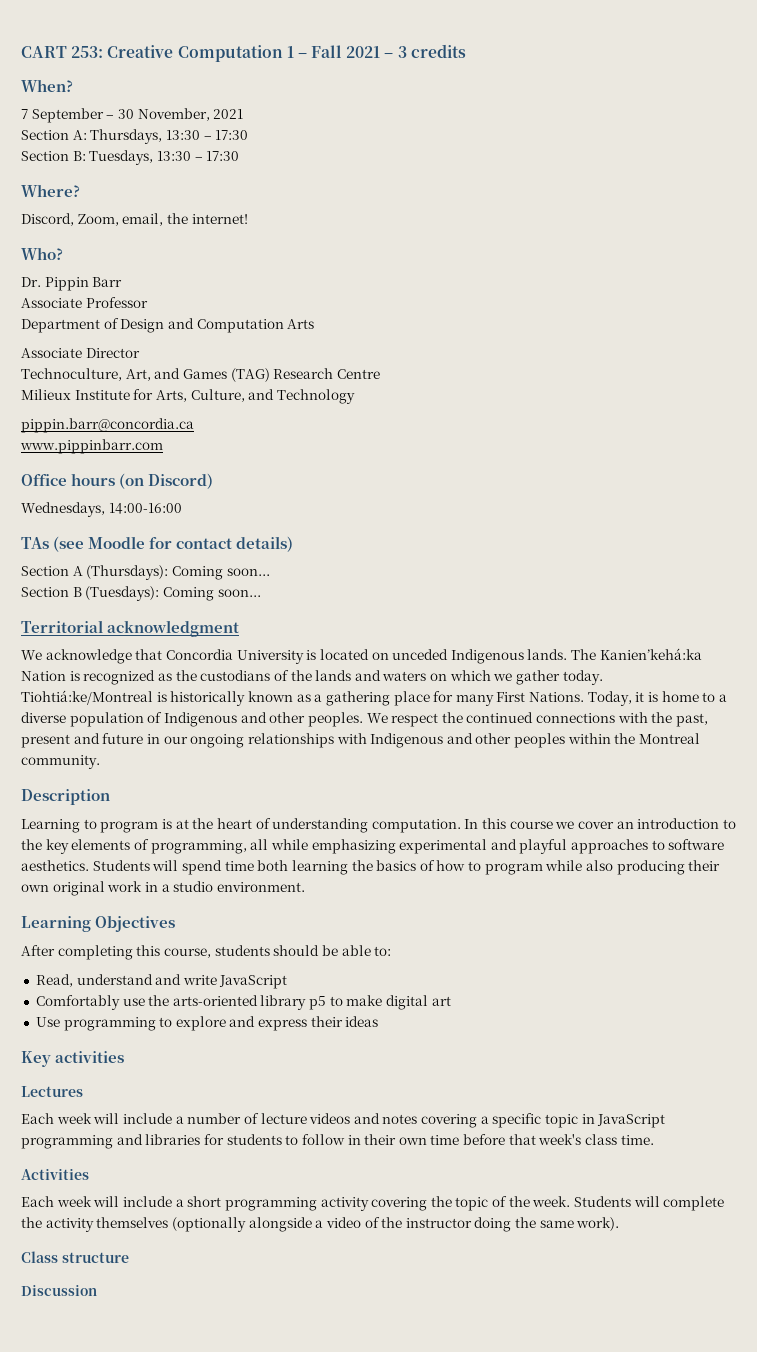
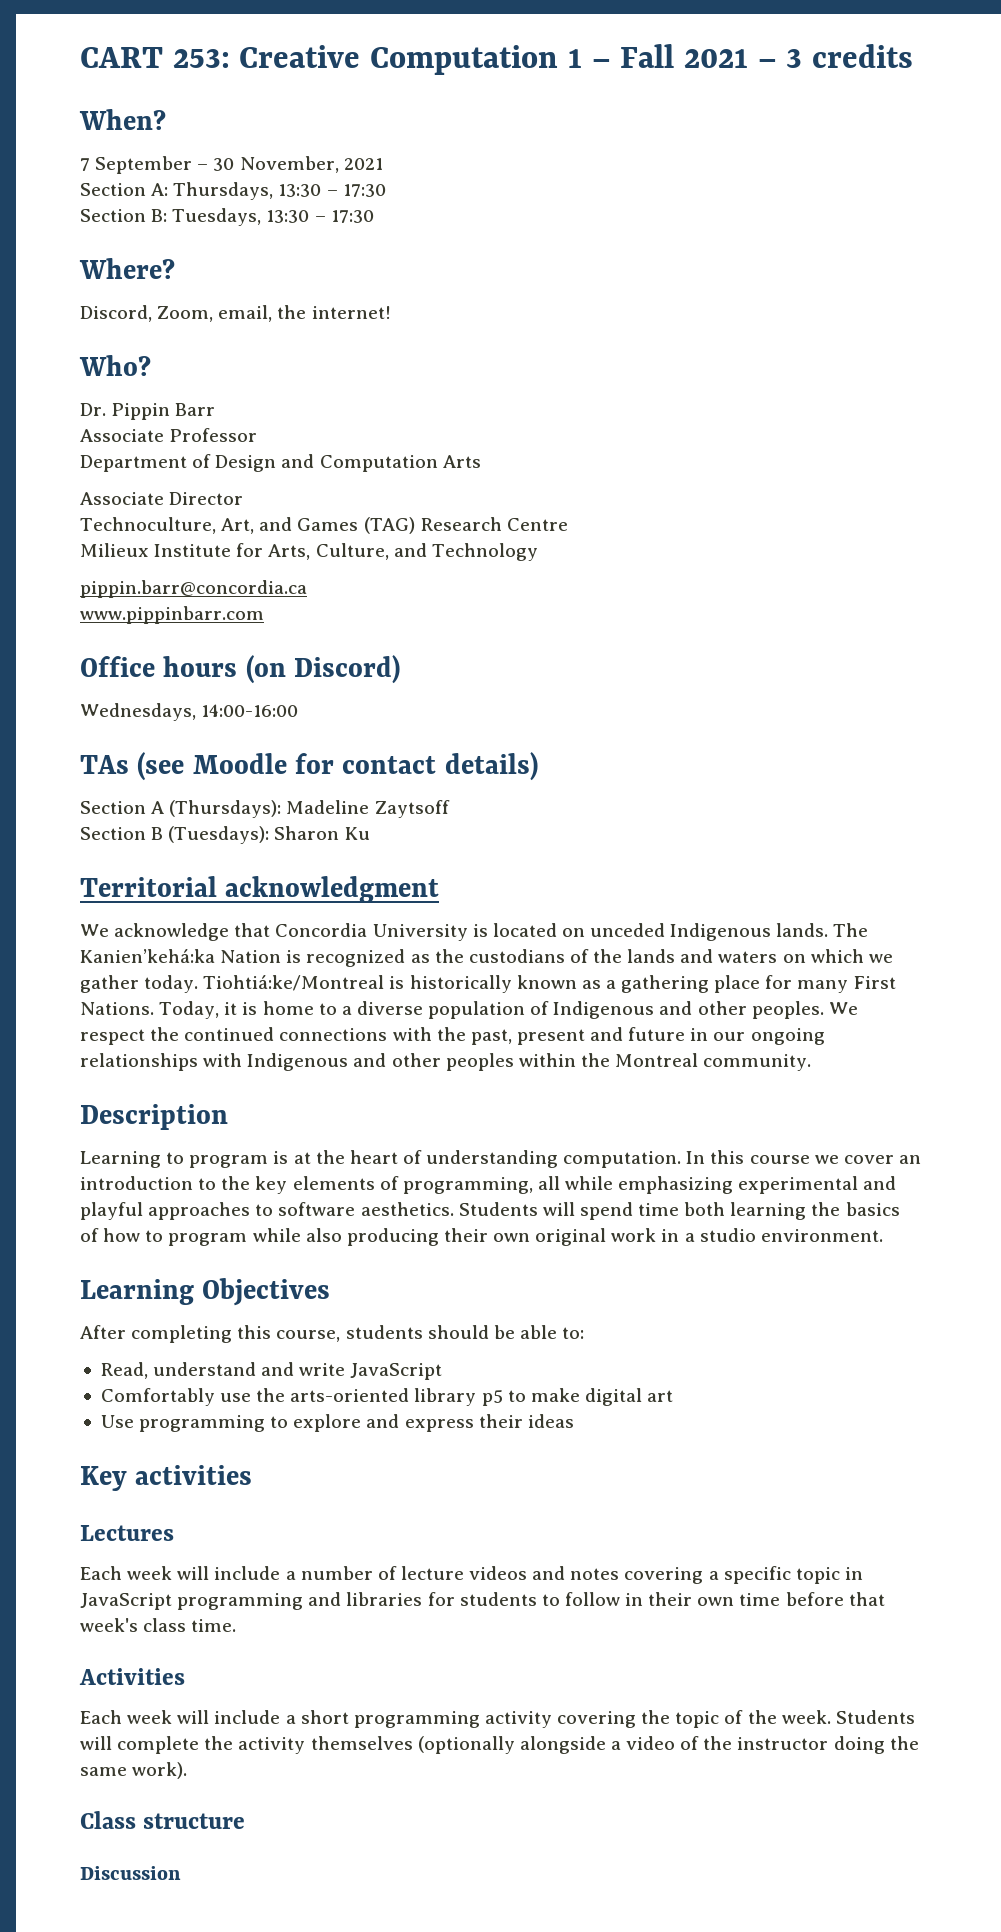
[171,566,270,580] Coming soon... -> [286,800,450,818] Madeline Zaytsoff
[162,587,261,601] Coming soon... -> [274,826,370,840] Sharon Ku

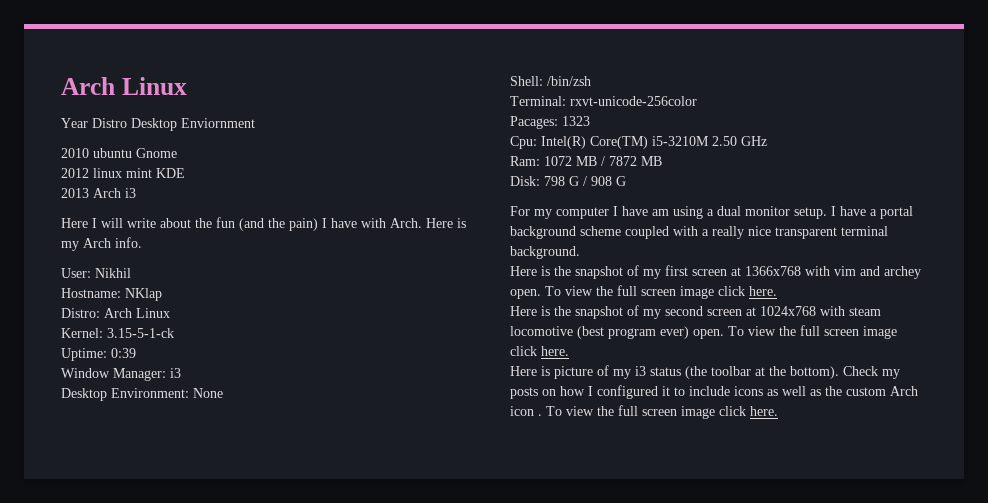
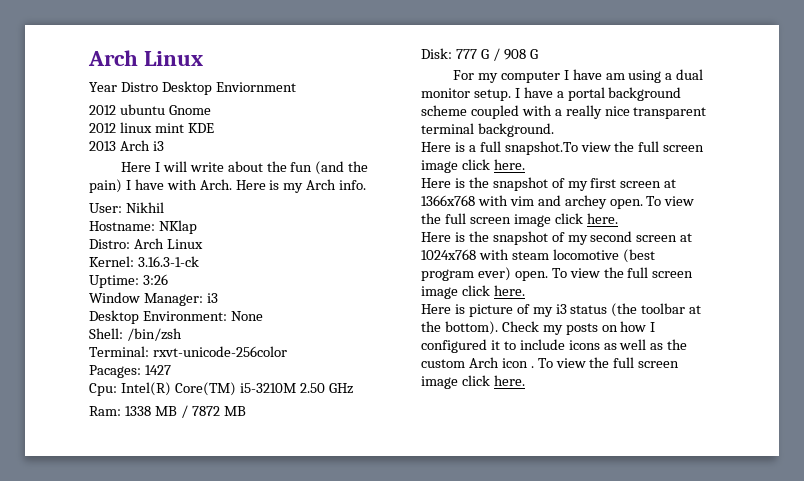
[61,148,89,158] 2010 -> [89,105,116,115] 2012
[107,328,174,338] 3.15-5-1-ck -> [137,256,199,267] 3.16.3-1-ck
[111,348,136,358] 0:39 -> [142,274,168,285] 3:26
[562,116,590,126] 1323 -> [144,365,171,375] 1427
[544,156,572,166] 1072 -> [124,406,151,416] 1338
[544,176,565,186] 798 -> [455,49,477,59] 777
(580, 252) none -> [421,141,705,155] [421,159,525,173] // Here is a full snapshot.To view the full screen image click here.

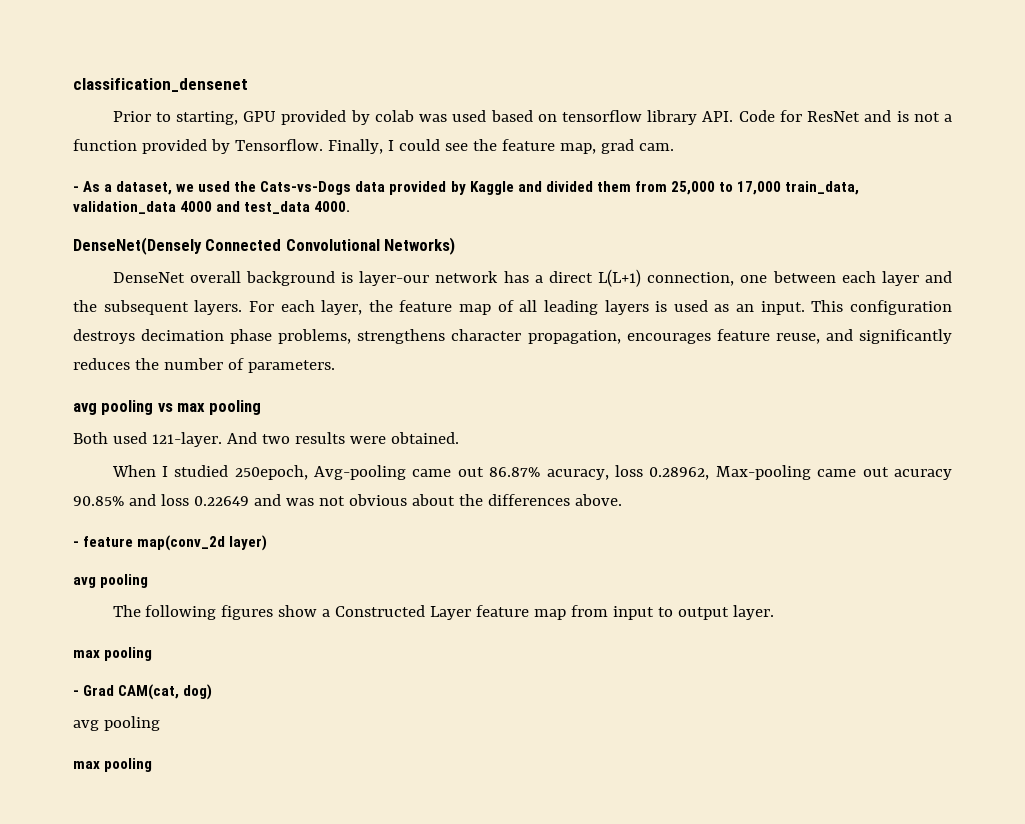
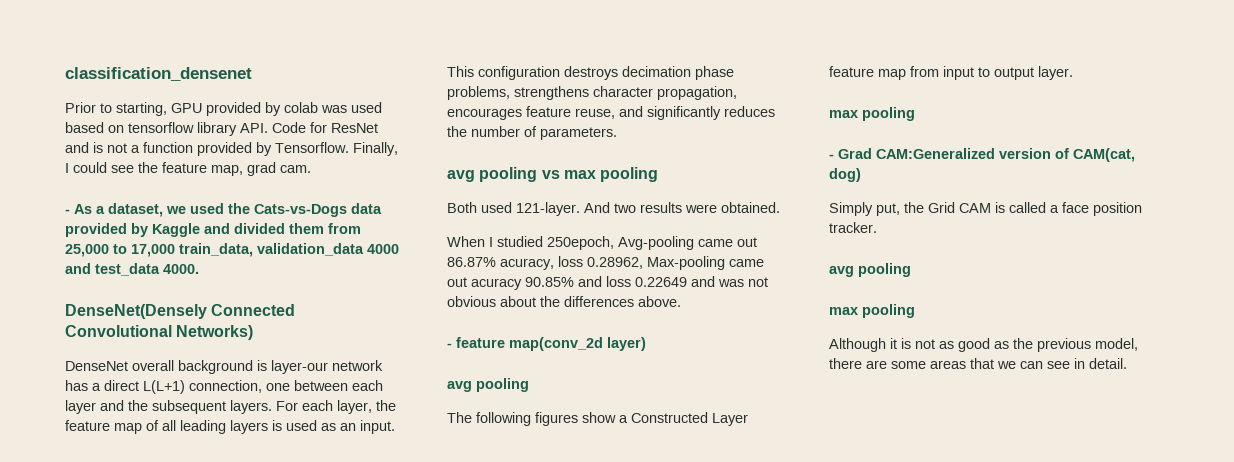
(115, 690) none -> [876,148,1069,159] CAM:Generalized version of
[73,716,160,731] [73,758,153,772] avg pooling // max pooling -> [829,202,1142,216] [829,222,877,233] [829,263,911,277] [829,304,915,318] [829,338,1138,352] [829,358,1127,369] Simply put, the Grid CAM is called a face position tracker. // avg pooling // max pooling // Although it is not as good as the previous model, there are some areas that we can see in detail.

____

Problem requirements: Starting at the line that holds "[544,156,572,166] 1072 ->", print each line through the last one of the entries above, exactly and with both ends included; no pictures.

Task output:
[544,156,572,166] 1072 -> [124,406,151,416] 1338
[544,176,565,186] 798 -> [455,49,477,59] 777
(580, 252) none -> [421,141,705,155] [421,159,525,173] // Here is a full snapshot.To view the full screen image click here.

(115, 690) none -> [876,148,1069,159] CAM:Generalized version of
[73,716,160,731] [73,758,153,772] avg pooling // max pooling -> [829,202,1142,216] [829,222,877,233] [829,263,911,277] [829,304,915,318] [829,338,1138,352] [829,358,1127,369] Simply put, the Grid CAM is called a face position tracker. // avg pooling // max pooling // Although it is not as good as the previous model, there are some areas that we can see in detail.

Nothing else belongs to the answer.